But there wasn't enough time. Her logic was tangling up on itself.
"Done," a
flat voice spoke out.
It wasn't
from Nadia. It was from across the table.
All eyes
turned to Salim. The scratch paper in front of him was still completely blank.
Clean. No formula scribbles, no graph drawings.
"Where is
the answer, Salim?" Mrs. Laras asked, raising an eyebrow. "Your paper is
empty."
"The answer
is in my head, Ma'am. Writing it down makes my hand tired," Salim answered
casually.
Nadia
laughed dismissively. A forced laugh. "Don't be ridiculous. Proof problems must
have written steps. You can't just guess 'Proven' or 'Not Proven'. This isn't
multiple choice."
"Who said I
was guessing?" Salim straightened his posture.

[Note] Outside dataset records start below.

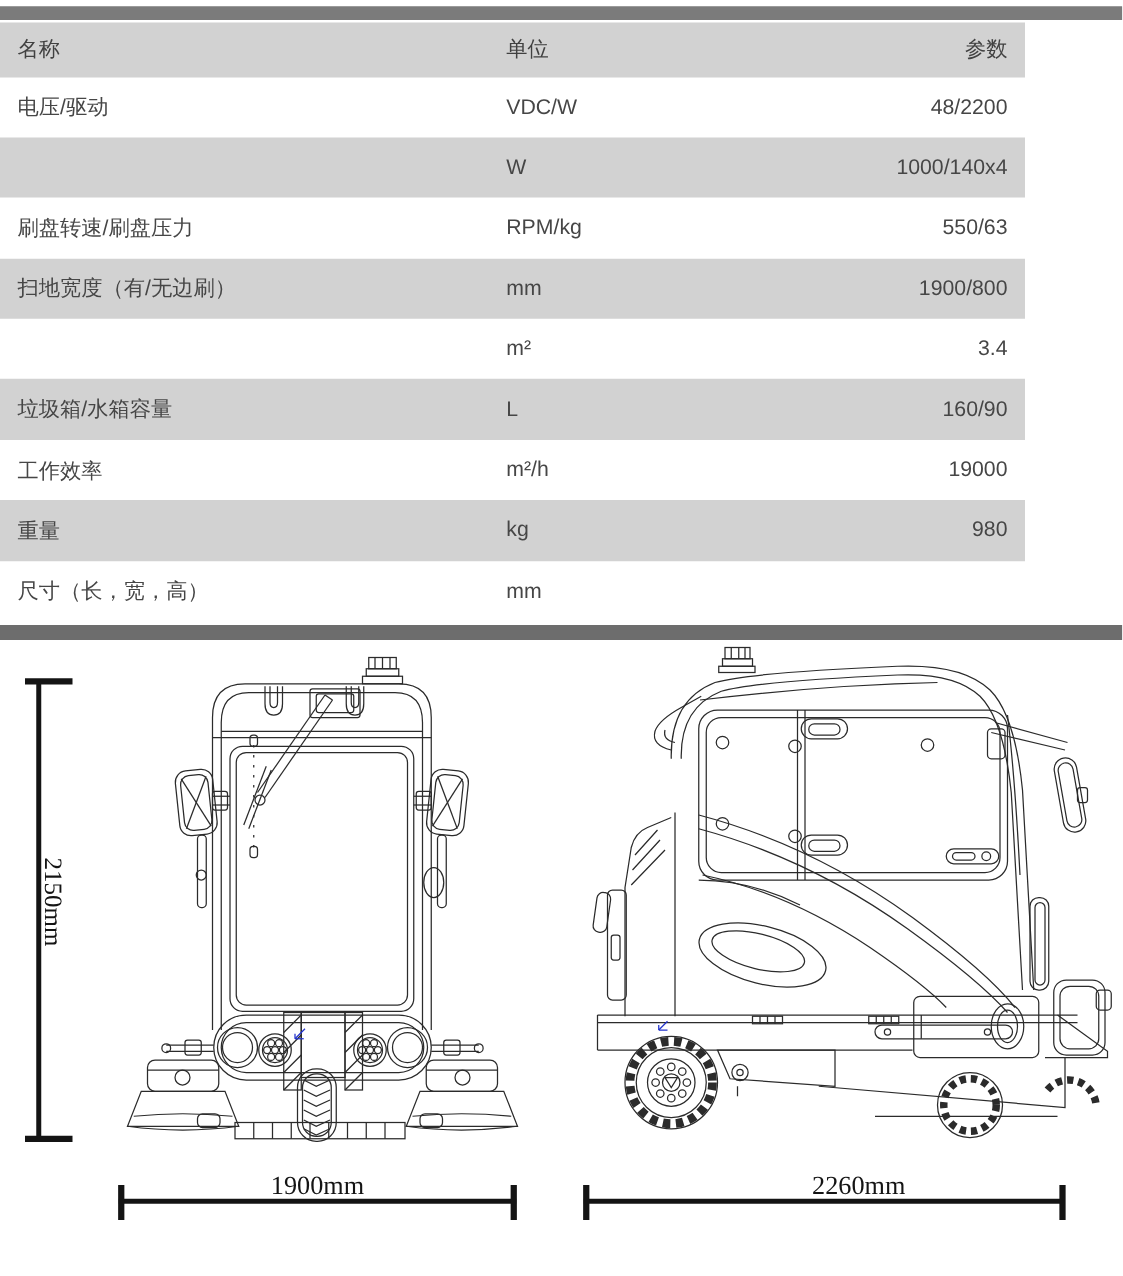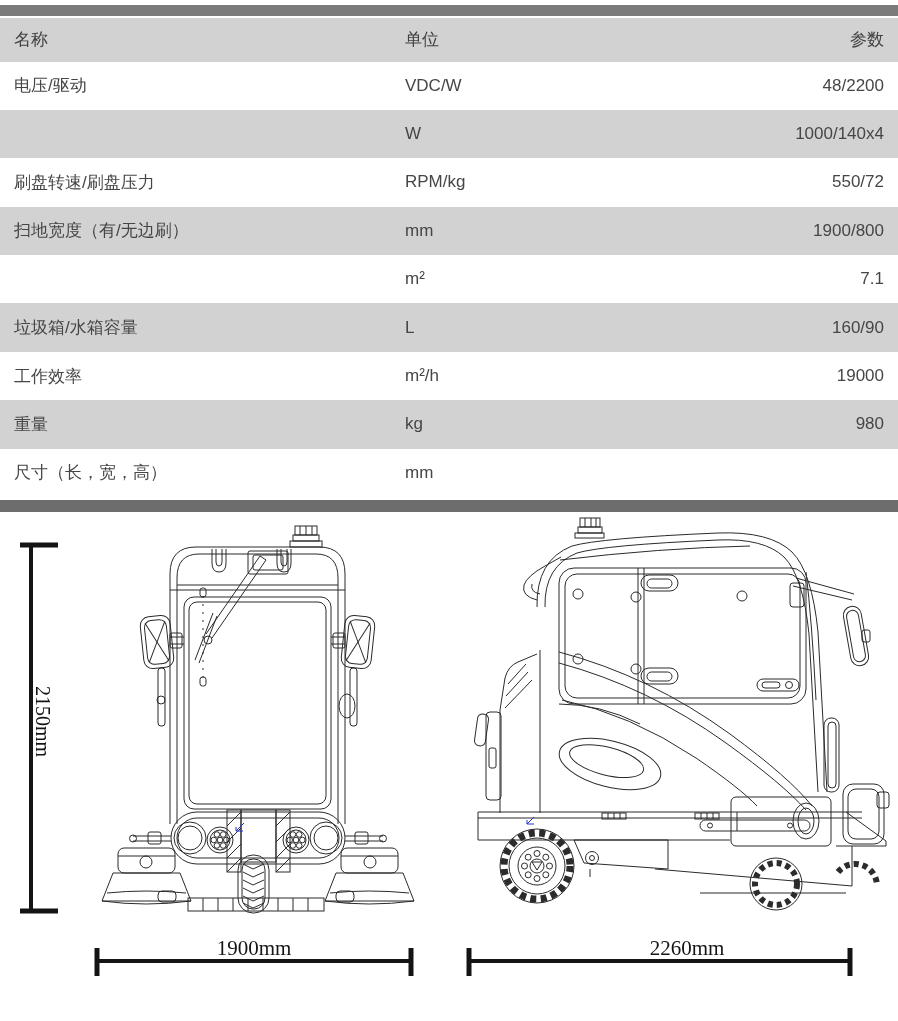--- a/index.html
+++ b/index.html
@@ -2,21 +2,21 @@
 <html><head>
 <meta charset="utf-8">
 <style>
   html,body{margin:0;padding:0;background:#fff;}
   #page{position:relative;width:898px;height:1021px;background:#ffffff;overflow:hidden;
         font-family:"Liberation Sans",sans-serif;color:#464646;}
   .bar{position:absolute;left:0;width:898px;}
   #top-bar{top:5px;height:11px;background:#7b7b7b;}
   #bottom-bar{top:500px;height:12px;background:#6d6d6d;}
   #spec-table{position:absolute;top:18px;left:0;width:898px;}
-  .trow{position:relative;width:898px;height:48.4px;}
+  .trow{position:relative;width:820px;height:48.4px;}
   .trow.header{height:43.5px;background:#d2d2d2;font-weight:400;}
   .trow.shade{background:#d2d2d2;}
   .cell{position:absolute;top:0;bottom:0;display:flex;align-items:center;font-size:17px;}
   .c-name{left:14px;}
   .c-unit{left:405px;}
   .c-value{right:14px;text-align:right;}
   .header .cell{color:#414141;}
   svg text{font-family:"Liberation Serif","DejaVu Serif",serif;fill:#141414;}
   #front-svg{position:absolute;left:0;top:520px;}
   #side-svg{position:absolute;left:450px;top:515px;}
@@ -39,30 +39,30 @@
       <span class="cell c-unit">VDC/W</span>
       <span class="cell c-value">48/2200</span>
     </div>
     <div class="trow shade">
       <span class="cell c-unit">W</span>
       <span class="cell c-value">1000/140x4</span>
     </div>
     <div class="trow">
       <span class="cell c-name">刷盘转速/刷盘压力</span>
       <span class="cell c-unit">RPM/kg</span>
-      <span class="cell c-value">550/72</span>
+      <span class="cell c-value">550/63</span>
     </div>
     <div class="trow shade">
       <span class="cell c-name">扫地宽度（有/无边刷）</span>
       <span class="cell c-unit">mm</span>
       <span class="cell c-value">1900/800</span>
     </div>
     <div class="trow">
       <span class="cell c-unit">m²</span>
-      <span class="cell c-value">7.1</span>
+      <span class="cell c-value">3.4</span>
     </div>
     <div class="trow shade">
       <span class="cell c-name">垃圾箱/水箱容量</span>
       <span class="cell c-unit">L</span>
       <span class="cell c-value">160/90</span>
     </div>
     <div class="trow">
       <span class="cell c-name">工作效率</span>
       <span class="cell c-unit">m²/h</span>
       <span class="cell c-value">19000</span>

His "joker" face vanished,
replaced by a sharp, cold gaze—a side of him rarely shown unless his ego was
provoked.
"Okay, Queen
of Formulas," Salim said, looking straight into Nadia's eyes. "You tried using
induction, right? And then you got stuck because you were confused about
managing the overlapping enemy variables?"
Nadia fell
silent. Salim's guess was dead on.
"You're
overthinking it," Salim continued. He took his pen, then drew a large circle on
his scratch paper, dividing it into two.
"Mrs. Laras,
may I explain verbally?"
"Go ahead,"
Mrs. Laras crossed her arms, intrigued.
Salim
pointed to the two sections of the circle. "Let's just assume we divide those
20 people randomly into two groups first. Group A and Group B. Just random,
free choice."
"That
doesn't prove anything, idiot," Rinto interrupted.
"Quiet for a
sec, Donor," Salim cut in sharply, making Rinto's face turn beet red. "Listen."
Salim
continued, "Now, let's check each person. Let's say there's a guy named Budi.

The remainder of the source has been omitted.